### [Problem description]
From the entries, copy each line that includes "days".

(Beginning of Recorded information)

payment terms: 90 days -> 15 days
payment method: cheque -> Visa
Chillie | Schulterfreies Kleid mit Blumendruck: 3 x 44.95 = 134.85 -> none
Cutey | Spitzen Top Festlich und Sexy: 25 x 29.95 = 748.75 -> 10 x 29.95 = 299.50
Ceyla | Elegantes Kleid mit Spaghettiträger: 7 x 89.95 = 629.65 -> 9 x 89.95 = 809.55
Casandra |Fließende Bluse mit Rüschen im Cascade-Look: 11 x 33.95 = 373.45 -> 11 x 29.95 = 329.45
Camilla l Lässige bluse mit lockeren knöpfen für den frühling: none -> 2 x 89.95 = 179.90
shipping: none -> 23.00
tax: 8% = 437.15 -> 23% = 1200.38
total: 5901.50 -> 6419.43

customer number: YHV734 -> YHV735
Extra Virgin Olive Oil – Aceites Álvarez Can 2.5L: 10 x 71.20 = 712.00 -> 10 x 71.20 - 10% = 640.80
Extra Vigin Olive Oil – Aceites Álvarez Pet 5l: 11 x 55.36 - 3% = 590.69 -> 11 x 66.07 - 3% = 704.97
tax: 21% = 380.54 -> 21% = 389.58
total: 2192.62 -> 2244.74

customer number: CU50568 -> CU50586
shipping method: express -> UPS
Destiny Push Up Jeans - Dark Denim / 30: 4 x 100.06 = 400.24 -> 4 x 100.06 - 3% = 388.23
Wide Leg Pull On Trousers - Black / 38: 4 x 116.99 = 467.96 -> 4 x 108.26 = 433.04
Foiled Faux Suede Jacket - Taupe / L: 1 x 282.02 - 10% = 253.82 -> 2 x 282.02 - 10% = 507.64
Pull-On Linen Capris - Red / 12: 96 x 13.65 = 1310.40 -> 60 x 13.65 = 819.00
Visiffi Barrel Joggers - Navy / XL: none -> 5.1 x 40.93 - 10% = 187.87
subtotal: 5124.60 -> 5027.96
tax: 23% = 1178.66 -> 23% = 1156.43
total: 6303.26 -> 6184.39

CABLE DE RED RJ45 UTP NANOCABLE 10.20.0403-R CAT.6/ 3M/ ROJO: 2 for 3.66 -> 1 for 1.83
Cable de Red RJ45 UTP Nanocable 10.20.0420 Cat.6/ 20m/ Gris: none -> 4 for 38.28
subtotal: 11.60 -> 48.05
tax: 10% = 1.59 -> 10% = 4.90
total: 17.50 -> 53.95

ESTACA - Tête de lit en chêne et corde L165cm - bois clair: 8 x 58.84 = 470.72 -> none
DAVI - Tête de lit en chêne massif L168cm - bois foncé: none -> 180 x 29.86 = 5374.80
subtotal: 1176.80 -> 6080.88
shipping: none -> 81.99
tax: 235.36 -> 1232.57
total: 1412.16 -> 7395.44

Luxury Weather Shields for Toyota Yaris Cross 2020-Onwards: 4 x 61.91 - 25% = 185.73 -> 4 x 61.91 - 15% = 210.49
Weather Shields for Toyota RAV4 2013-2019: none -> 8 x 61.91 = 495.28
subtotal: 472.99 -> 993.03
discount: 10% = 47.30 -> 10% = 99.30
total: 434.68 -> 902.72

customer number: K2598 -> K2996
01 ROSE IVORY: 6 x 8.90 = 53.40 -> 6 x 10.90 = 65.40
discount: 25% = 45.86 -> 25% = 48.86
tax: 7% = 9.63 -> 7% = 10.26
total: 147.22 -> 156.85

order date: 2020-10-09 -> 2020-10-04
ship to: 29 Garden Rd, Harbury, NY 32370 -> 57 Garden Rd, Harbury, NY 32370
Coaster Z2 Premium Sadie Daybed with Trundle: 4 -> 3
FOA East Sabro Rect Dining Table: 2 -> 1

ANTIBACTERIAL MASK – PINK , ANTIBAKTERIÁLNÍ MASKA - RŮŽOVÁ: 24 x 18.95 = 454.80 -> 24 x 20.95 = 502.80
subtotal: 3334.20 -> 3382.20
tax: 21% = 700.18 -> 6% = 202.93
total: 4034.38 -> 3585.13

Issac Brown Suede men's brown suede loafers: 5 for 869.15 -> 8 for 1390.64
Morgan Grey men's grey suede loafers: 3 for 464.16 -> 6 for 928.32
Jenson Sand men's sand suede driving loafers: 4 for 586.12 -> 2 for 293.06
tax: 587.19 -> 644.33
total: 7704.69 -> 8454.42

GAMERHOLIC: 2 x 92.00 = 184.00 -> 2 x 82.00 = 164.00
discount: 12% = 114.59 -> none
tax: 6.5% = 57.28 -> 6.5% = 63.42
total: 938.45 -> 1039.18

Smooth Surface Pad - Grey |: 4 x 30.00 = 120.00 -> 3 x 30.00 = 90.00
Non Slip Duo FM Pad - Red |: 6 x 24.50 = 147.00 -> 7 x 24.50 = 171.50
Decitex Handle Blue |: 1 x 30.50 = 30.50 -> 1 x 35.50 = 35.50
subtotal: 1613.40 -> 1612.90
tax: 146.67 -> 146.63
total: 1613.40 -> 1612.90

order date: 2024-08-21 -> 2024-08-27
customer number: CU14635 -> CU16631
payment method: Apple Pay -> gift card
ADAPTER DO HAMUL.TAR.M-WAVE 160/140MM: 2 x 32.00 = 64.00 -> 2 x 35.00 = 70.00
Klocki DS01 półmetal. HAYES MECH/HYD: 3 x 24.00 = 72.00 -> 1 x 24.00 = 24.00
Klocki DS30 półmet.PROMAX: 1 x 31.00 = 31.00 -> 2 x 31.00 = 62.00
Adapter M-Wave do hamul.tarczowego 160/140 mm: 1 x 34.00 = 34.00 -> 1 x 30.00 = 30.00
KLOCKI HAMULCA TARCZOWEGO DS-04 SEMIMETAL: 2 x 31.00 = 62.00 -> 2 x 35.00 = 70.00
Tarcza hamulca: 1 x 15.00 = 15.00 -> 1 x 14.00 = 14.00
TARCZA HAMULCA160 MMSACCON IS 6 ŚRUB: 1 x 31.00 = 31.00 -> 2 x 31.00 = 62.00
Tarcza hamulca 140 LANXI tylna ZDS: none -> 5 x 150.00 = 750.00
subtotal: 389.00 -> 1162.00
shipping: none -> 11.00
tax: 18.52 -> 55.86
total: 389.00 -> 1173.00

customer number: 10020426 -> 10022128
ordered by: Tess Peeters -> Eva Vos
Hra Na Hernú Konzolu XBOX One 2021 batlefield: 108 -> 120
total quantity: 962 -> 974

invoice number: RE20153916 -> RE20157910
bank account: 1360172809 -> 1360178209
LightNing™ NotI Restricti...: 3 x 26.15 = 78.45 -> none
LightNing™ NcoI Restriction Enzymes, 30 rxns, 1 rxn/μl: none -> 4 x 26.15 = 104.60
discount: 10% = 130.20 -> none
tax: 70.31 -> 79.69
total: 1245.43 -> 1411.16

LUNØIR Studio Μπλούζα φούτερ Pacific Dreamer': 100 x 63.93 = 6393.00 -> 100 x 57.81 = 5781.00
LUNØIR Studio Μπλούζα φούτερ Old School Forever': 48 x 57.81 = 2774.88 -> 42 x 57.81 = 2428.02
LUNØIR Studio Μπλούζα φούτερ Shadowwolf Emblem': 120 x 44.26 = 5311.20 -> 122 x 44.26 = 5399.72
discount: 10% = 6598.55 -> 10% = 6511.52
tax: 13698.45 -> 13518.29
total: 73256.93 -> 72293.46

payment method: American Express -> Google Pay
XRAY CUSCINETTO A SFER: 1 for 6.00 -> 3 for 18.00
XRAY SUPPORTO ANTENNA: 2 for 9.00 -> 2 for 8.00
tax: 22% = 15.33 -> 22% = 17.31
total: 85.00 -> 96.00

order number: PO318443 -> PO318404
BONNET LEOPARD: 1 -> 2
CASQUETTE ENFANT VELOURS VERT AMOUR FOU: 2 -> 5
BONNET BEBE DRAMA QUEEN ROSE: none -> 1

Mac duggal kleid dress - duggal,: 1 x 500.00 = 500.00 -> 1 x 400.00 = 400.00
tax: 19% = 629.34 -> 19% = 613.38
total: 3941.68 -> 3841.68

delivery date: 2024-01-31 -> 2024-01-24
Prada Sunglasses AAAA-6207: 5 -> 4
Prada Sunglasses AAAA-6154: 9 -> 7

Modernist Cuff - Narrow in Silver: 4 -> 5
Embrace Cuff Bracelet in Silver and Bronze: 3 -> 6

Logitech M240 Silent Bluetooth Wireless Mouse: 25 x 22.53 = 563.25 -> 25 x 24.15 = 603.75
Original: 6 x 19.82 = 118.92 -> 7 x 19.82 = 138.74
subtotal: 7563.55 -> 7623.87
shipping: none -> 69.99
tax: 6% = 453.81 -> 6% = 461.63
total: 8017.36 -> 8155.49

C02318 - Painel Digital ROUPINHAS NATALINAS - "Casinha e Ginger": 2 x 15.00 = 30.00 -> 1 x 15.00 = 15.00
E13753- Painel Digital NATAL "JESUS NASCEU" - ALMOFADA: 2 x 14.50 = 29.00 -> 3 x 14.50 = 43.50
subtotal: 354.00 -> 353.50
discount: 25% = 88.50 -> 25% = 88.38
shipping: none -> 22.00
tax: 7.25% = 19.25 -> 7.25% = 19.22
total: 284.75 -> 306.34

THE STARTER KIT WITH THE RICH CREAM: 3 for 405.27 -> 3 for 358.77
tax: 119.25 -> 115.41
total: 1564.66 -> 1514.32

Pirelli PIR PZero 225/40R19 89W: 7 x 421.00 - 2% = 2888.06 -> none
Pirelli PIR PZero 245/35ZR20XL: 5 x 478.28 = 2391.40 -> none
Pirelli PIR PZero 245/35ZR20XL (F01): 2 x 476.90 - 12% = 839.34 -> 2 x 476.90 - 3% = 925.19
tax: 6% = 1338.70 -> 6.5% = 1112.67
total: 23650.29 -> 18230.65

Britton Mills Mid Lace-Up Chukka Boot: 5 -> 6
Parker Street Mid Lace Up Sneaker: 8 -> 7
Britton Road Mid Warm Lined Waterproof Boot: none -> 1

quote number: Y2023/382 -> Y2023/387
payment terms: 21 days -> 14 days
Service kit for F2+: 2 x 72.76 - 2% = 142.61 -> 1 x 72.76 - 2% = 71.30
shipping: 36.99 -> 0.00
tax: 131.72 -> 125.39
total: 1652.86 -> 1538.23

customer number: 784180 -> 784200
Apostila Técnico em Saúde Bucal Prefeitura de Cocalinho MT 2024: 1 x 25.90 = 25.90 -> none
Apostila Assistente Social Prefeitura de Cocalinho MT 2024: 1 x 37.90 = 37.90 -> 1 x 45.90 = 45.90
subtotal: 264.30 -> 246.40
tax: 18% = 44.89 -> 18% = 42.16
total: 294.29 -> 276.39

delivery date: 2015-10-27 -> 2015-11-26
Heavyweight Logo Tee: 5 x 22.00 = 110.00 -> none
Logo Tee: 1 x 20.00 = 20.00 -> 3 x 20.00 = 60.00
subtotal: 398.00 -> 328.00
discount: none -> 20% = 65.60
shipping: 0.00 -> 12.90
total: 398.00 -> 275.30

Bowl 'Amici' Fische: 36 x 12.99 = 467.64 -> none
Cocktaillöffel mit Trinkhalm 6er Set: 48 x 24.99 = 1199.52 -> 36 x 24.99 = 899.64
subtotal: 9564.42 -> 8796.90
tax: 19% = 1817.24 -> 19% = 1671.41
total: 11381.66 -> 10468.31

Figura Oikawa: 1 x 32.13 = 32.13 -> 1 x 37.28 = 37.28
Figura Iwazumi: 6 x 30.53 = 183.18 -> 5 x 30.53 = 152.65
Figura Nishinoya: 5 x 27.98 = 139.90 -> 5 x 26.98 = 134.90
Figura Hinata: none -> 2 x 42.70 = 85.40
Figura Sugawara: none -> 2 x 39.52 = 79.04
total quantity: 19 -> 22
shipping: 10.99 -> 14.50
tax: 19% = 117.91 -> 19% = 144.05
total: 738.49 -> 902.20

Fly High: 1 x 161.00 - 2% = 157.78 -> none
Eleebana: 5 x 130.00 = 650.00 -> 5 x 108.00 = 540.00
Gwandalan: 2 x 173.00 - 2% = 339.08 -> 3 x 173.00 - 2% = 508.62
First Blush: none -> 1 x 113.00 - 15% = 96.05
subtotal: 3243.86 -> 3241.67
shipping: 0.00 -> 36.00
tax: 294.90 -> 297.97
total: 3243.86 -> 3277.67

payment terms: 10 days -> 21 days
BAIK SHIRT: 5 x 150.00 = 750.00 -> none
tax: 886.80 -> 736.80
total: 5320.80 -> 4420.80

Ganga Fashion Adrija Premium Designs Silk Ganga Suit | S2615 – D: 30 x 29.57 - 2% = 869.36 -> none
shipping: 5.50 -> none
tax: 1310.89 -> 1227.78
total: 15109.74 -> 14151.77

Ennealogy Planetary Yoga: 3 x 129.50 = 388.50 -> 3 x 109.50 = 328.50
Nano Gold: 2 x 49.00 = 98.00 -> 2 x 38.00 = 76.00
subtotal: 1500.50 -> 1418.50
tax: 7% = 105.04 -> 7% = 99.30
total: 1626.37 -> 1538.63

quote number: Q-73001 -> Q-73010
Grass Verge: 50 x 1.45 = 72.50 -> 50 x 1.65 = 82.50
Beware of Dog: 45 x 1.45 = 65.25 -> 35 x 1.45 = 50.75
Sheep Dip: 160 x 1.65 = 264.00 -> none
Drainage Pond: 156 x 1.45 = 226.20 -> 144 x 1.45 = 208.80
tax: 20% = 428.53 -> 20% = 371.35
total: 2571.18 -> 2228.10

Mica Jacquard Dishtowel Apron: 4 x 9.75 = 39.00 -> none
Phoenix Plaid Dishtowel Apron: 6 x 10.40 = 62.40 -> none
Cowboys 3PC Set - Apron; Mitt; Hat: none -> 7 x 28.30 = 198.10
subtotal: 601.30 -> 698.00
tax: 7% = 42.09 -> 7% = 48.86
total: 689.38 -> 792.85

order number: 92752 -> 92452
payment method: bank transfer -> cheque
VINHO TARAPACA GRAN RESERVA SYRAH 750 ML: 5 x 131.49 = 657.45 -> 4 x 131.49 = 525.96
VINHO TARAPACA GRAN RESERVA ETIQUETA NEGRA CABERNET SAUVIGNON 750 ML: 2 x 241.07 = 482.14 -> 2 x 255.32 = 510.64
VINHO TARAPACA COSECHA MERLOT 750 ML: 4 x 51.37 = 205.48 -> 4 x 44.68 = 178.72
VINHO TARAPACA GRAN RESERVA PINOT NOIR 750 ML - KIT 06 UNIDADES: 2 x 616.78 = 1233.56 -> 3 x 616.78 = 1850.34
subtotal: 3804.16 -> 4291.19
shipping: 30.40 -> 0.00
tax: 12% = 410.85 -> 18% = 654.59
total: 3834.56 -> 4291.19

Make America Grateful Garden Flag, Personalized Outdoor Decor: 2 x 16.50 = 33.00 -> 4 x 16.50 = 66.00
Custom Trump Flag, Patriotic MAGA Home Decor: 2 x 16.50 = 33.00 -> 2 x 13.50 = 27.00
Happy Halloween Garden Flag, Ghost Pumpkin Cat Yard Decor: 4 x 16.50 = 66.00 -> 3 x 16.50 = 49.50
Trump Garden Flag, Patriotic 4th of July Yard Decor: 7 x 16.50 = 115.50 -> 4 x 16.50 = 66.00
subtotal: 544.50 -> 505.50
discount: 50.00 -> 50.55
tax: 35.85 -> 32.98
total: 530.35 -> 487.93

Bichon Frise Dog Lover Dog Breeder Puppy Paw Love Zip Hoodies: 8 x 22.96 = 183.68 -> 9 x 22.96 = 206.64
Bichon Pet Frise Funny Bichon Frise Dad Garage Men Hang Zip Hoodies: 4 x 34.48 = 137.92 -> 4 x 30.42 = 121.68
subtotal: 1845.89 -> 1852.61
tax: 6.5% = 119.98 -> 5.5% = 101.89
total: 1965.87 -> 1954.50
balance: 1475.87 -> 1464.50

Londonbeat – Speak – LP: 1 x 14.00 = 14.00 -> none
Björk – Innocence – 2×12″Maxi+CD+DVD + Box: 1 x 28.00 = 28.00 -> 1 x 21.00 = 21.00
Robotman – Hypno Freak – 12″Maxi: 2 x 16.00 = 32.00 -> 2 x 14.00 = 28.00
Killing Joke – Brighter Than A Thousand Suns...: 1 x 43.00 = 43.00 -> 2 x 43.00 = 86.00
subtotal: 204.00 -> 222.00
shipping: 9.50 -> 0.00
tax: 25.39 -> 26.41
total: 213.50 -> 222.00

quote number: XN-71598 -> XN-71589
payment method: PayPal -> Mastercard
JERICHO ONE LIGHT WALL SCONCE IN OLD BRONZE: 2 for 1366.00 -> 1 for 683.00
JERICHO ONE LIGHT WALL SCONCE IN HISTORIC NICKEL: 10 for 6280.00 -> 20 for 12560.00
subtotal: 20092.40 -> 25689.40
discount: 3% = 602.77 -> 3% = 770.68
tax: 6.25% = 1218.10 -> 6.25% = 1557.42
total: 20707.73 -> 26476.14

(End of Recorded information)

### [Answer below]
payment terms: 90 days -> 15 days
payment terms: 21 days -> 14 days
payment terms: 10 days -> 21 days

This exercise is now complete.